Peak 50: I am asking myself ‘What is the alleviation of suffering?’

Yesterday, you missed out a key outcome of following your Higher Self’s Path (HS Path):

  • I get helped, inspired and taught by my clients

It’s true! Yes! That’s why I’d often do 1:1 client work for free or cheap, because I end up learning my best lessons from my clients! It’s a privilege.

So there is a key marker for you: I know I’m on my HS Path when I learn as much from the client as they might do from me.

Yes. And on the other hand in my training for large groups, I’m often so focussed on getting through the material, I don’t get the full benefit of learning. (Though I could shift my training to be more facilitative. Tbh, it’s always hard to balance people’s expectations of being taught and being heard in training.)

When you were in an unwell state we helped alleviate your suffering, first by helping you:

  • Bolster your flagging Spirit (will, lifeforce)
  • Heal your broken Heart
  • Recover your fractured Soul

This is the work of the HS Path: the alleviation of suffering at an essential level.

To participate in this work takes maturity, patience, commitment and faithful trust that you are a channel for something far more skilled and perfect than you.

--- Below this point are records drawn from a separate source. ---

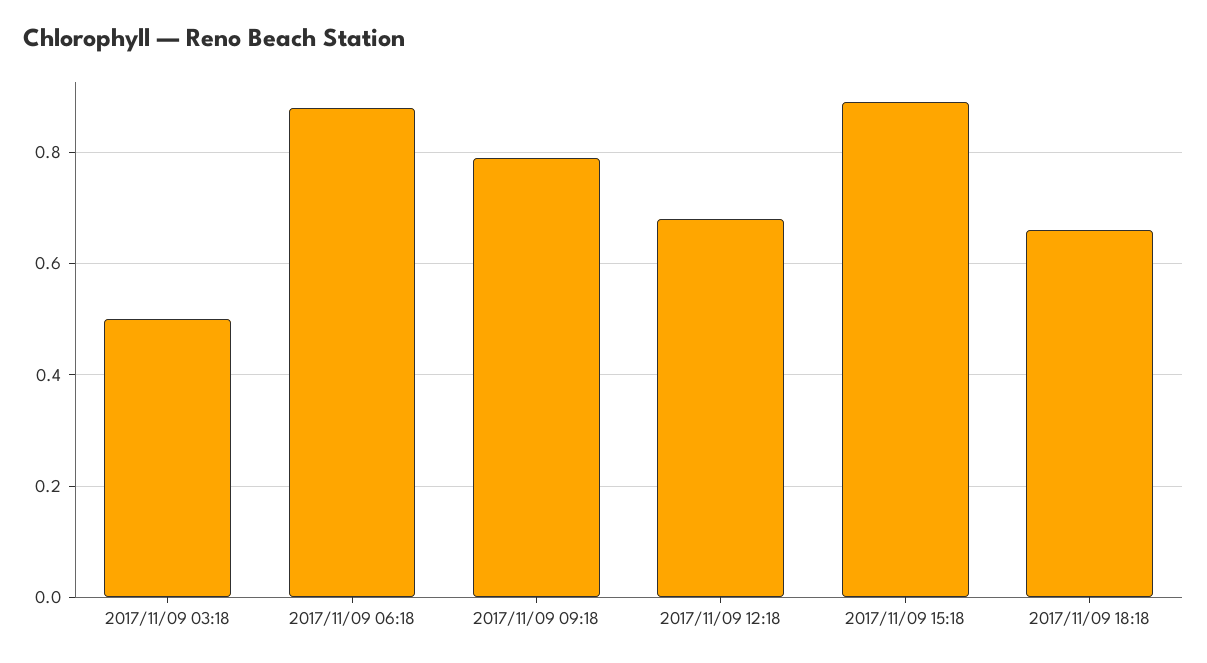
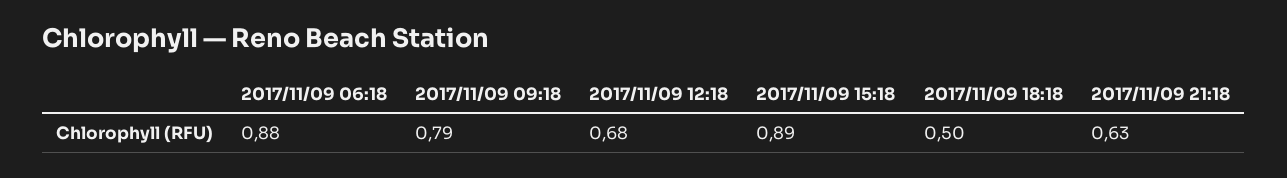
2017/11/09 03:18: 0.5 -> none
2017/11/09 18:18: 0.65 -> 0.5
2017/11/09 21:18: none -> 0.63

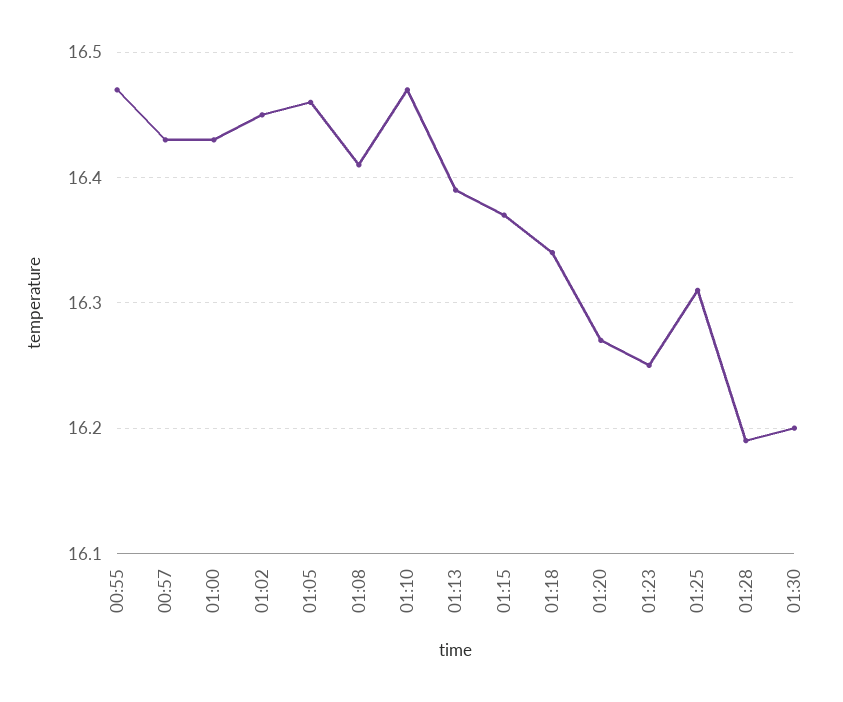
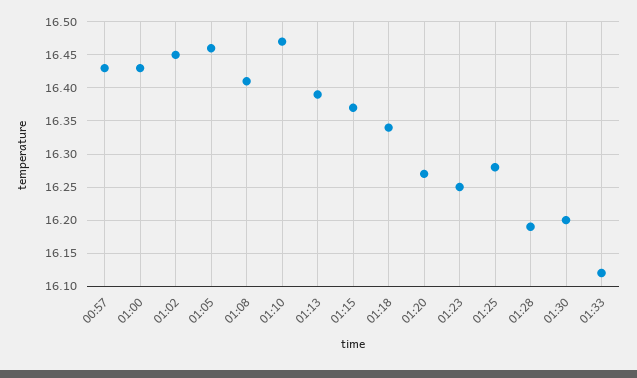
00:55: 16.47 -> none
01:25: 16.31 -> 16.28
01:33: none -> 16.12

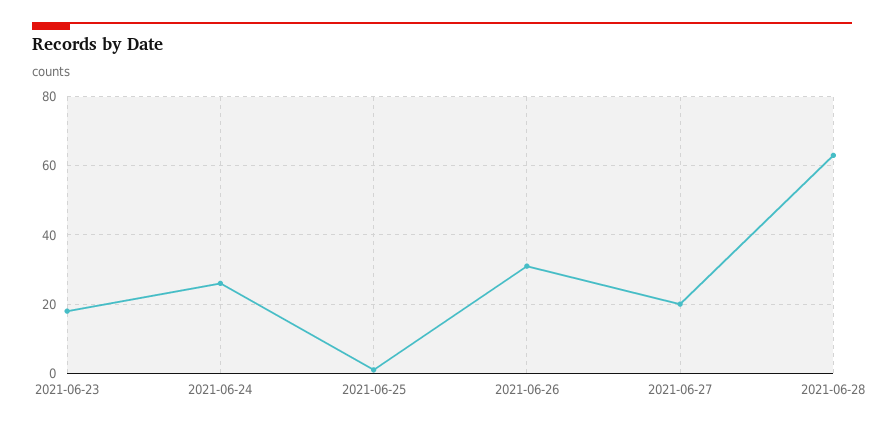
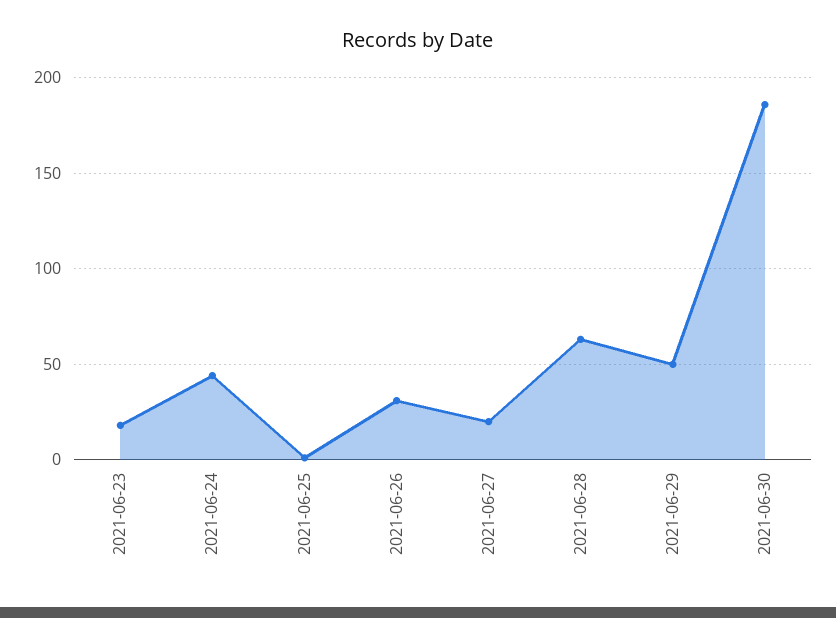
2021-06-24: 25 -> 45
2021-06-29: none -> 50
2021-06-30: none -> 185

You are invited to participate.

I beg for my ready ‘Yes!’ to be accepted, and for full mentoring, guidance and education to be provided.

Settling into the work of the alleviation of suffering takes the constant peeling away of egoic thinking.

I can work with that.

Furthermore, it involves getting really calm, receptive, attuned, attentive and intuitive.

Yes.

But most of all, it requires you to cease seeking personal gain, approbation and acclaim. Instead, your goal becomes that of checking in with the client as to whether the work is done – and seeking an assured affirmative. That is the goal. It is not self-focussed.

It is self-less? Person-centred?

It is mere physics. It is an equation. Enough of the right work => the work is done. That is all.

I see.

So for today?

Settle in to pondering the question of the alleviation of suffering. What is it?